Easter Week Day 5 - A Personal Testimony

I thought I would end my series of Easter week essays with a short personal testimony about what I believe in regards to the significance of Easter. I think I have sufficiently explained “why” in my previous four essays, so this essay will simply provide the “what.”

I believe Jesus was executed because he threatened the precarious power base of the Jewish priesthood in Roman Jerusalem. I believe he was crucified and that he died on the cross. I believe his body was taken down and buried, most likely in a common grave. I believe he stayed buried. I do not believe his dead body came back to life and walked out of a tomb. I think it is possible, though not probable, that his body was stolen or desecrated, thus enhancing later “empty tomb” stories. I believe, however, that this has no bearing whatsoever on the message of Easter or the significance of life as a Christian. The resurrection was about the meaning of Jesus’s life and teachings, not the events surrounding his corpse after his death.

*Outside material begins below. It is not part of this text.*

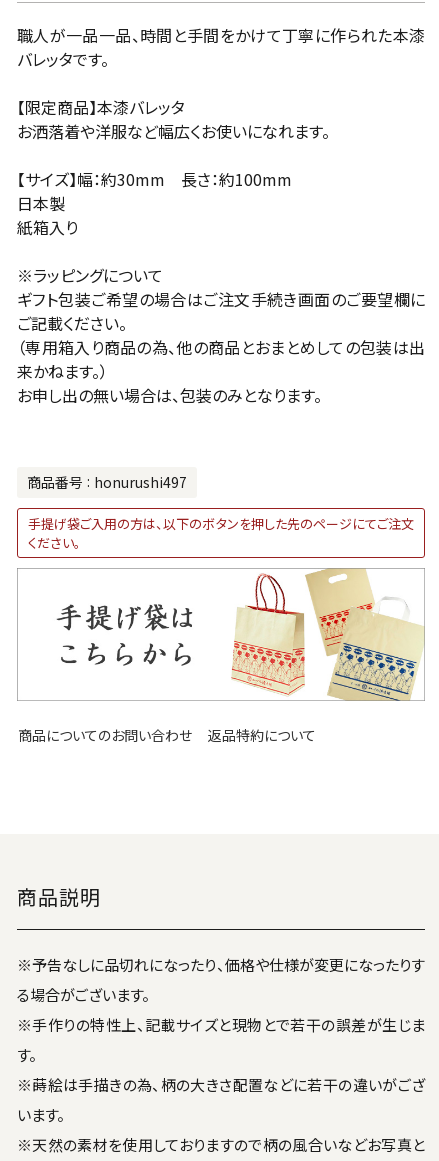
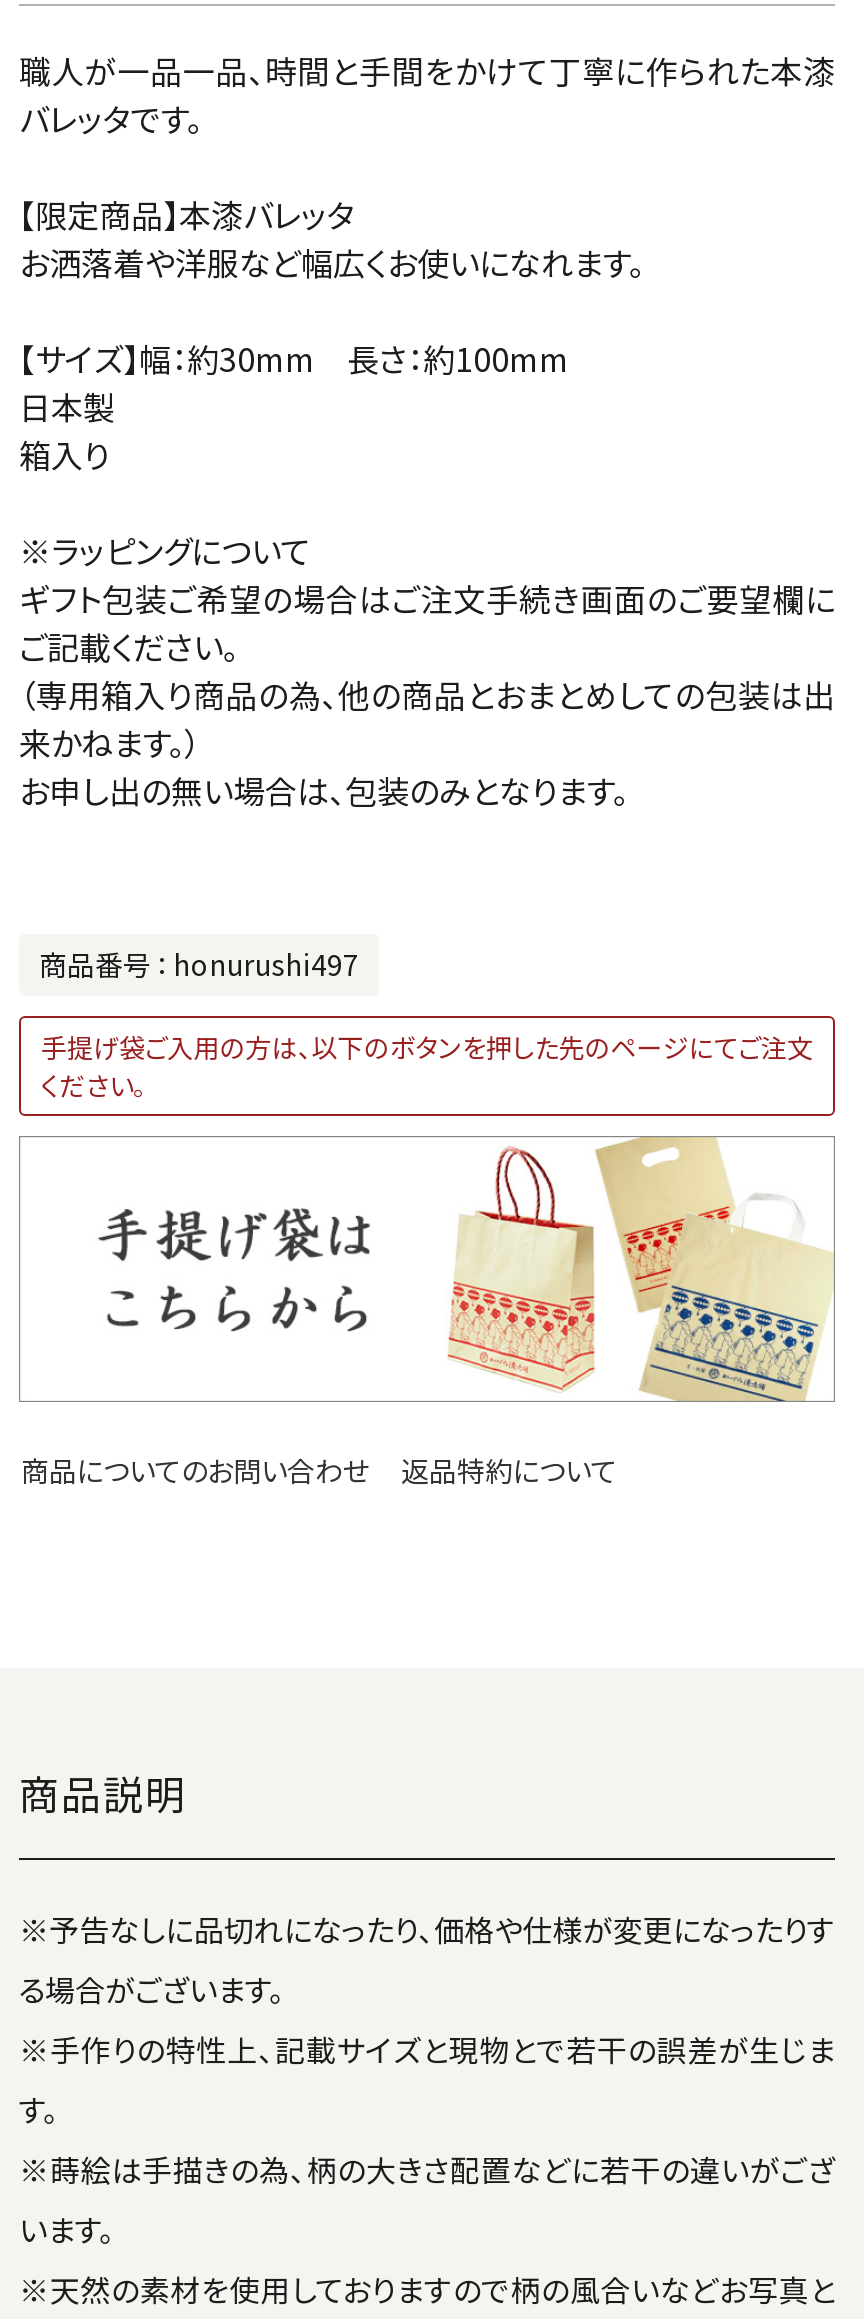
- 紙箱入り
+ 箱入り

My Christian faith centers around the message and life of Jesus. I believe the meaning of that life was finally and ultimately understood by those followers of his who experienced the resurrection. I believe the resurrection was a spiritual event, not a physical one. I believe it was defined by a powerful spiritual awakening experienced in the wake of his death. I believe, in the midst of grief, the disciples, most probably Peter specifically, began to see the meaning of Jesus’s life in a dramatically new light. The disciples began to understand that death could not contain him. Death could not take the meaning of his message. His life transcended death. I believe his followers came to understand that God was, indeed, met in the person of Jesus of Nazareth. I believe his followers saw that the coming of the kingdom of God was not some future event to be expected. Rather, they understood that the kingdom of God is a spiritual reality within us all, brought forth when we learn to love as Jesus loved, give as Jesus gave, and live and Jesus lived. In the words of John Shelby Spong, Jesus’s followers came to experience love by giving love and experience life by giving life. Thus was born the idea that Jesus “gave his life for us.”

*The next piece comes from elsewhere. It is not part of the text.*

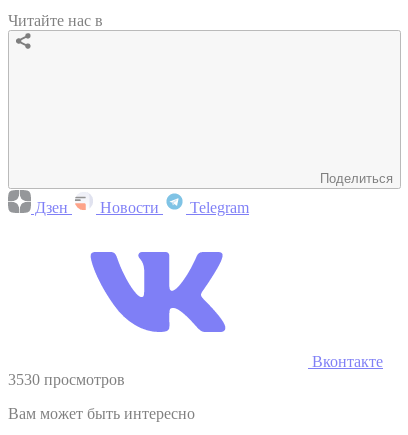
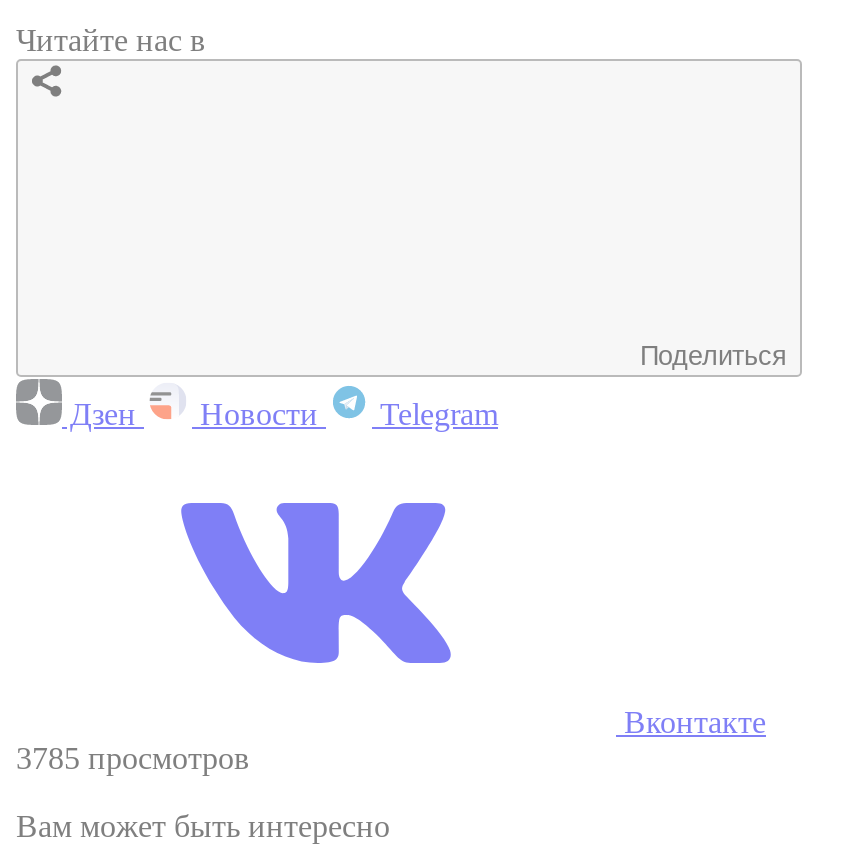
- 3530 просмотров
+ 3785 просмотров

I believe loving wastefully and completely, living fully in each and every moment, practicing selflessness in every situation, and being the very best that I can be is the way that I live as part of God’s kingdom. When I do these things, I experience God in a very real and powerful way.

When I attempt to understand the Gospels as literal histories, describing chronological historical events, they become disjointed, contradictory, counterintuitive, and devoid of valuable spiritual significance.

But when I read the Gospel accounts through the lens of the midrash tradition which defines their creation, it brings new and significant meaning to the stories of Jesus’s life, death, and resurrection.

Indeed, death did not, does not, and cannot contain him!